> About this exercise
Return the run of lines below that opens with the line containing "font-size: 18px ->" and closes with the line containing "text: 35 ->", keeping each one exact.

> Given data

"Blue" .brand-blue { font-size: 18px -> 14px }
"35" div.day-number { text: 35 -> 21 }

--

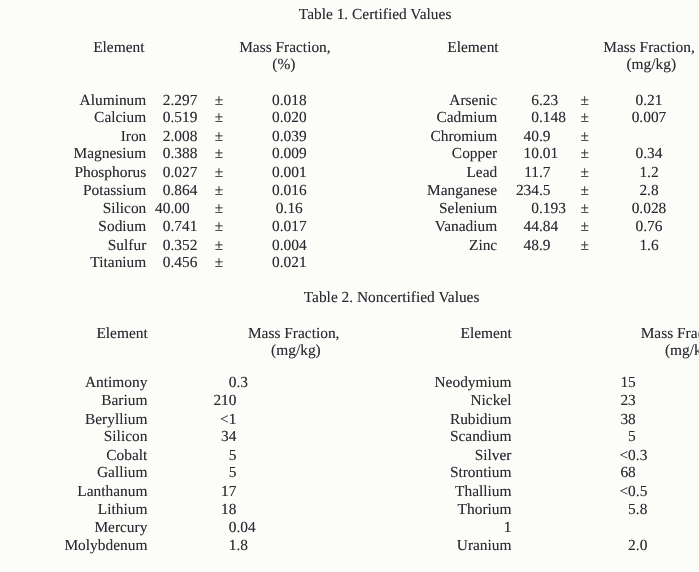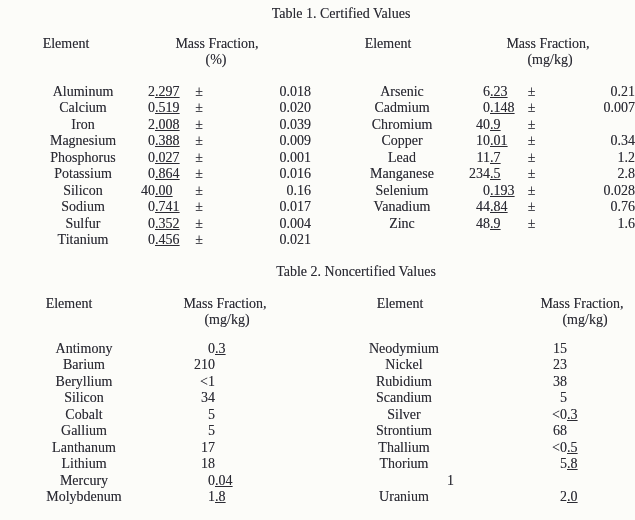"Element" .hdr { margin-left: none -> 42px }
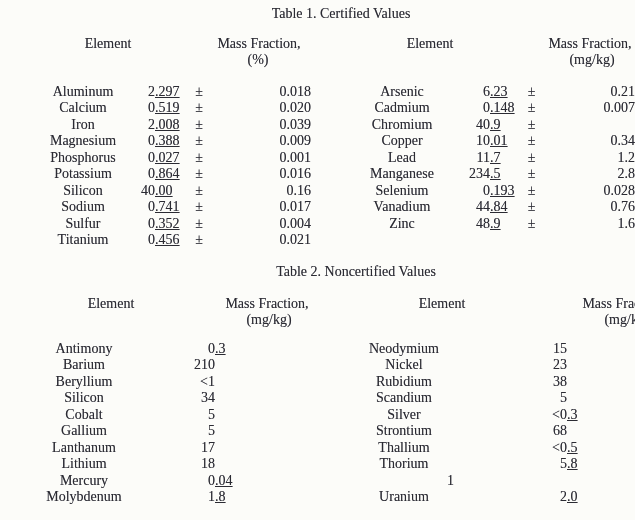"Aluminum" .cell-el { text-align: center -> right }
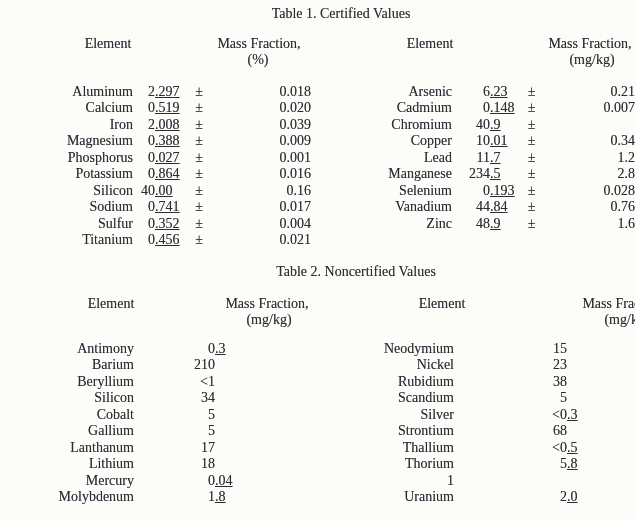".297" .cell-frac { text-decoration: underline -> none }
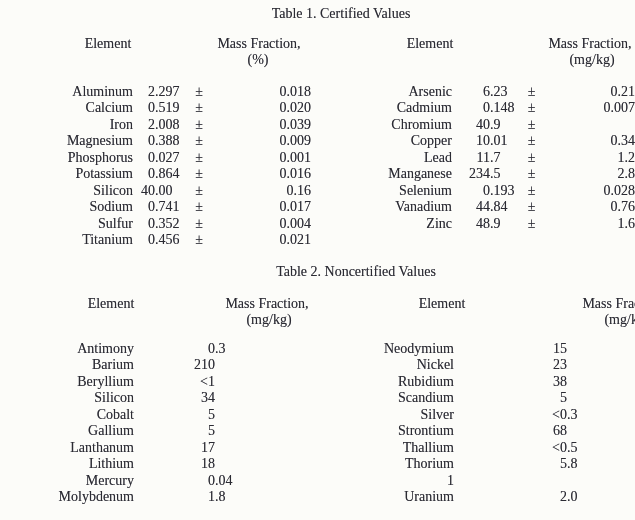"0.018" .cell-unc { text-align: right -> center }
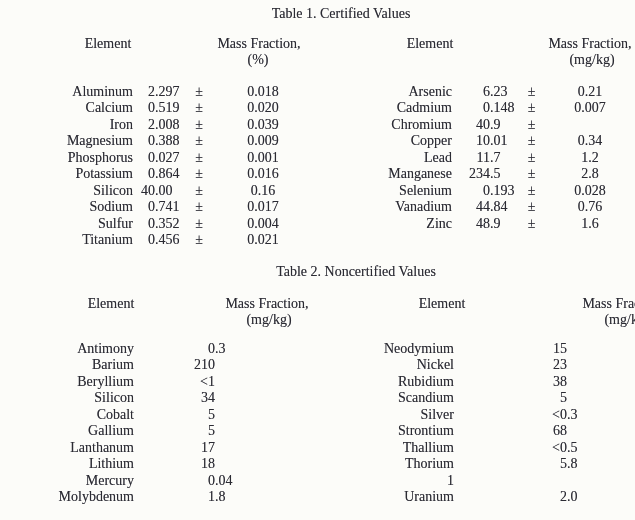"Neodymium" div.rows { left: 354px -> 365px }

> Expected output
"Blue" .brand-blue { font-size: 18px -> 14px }
"35" div.day-number { text: 35 -> 21 }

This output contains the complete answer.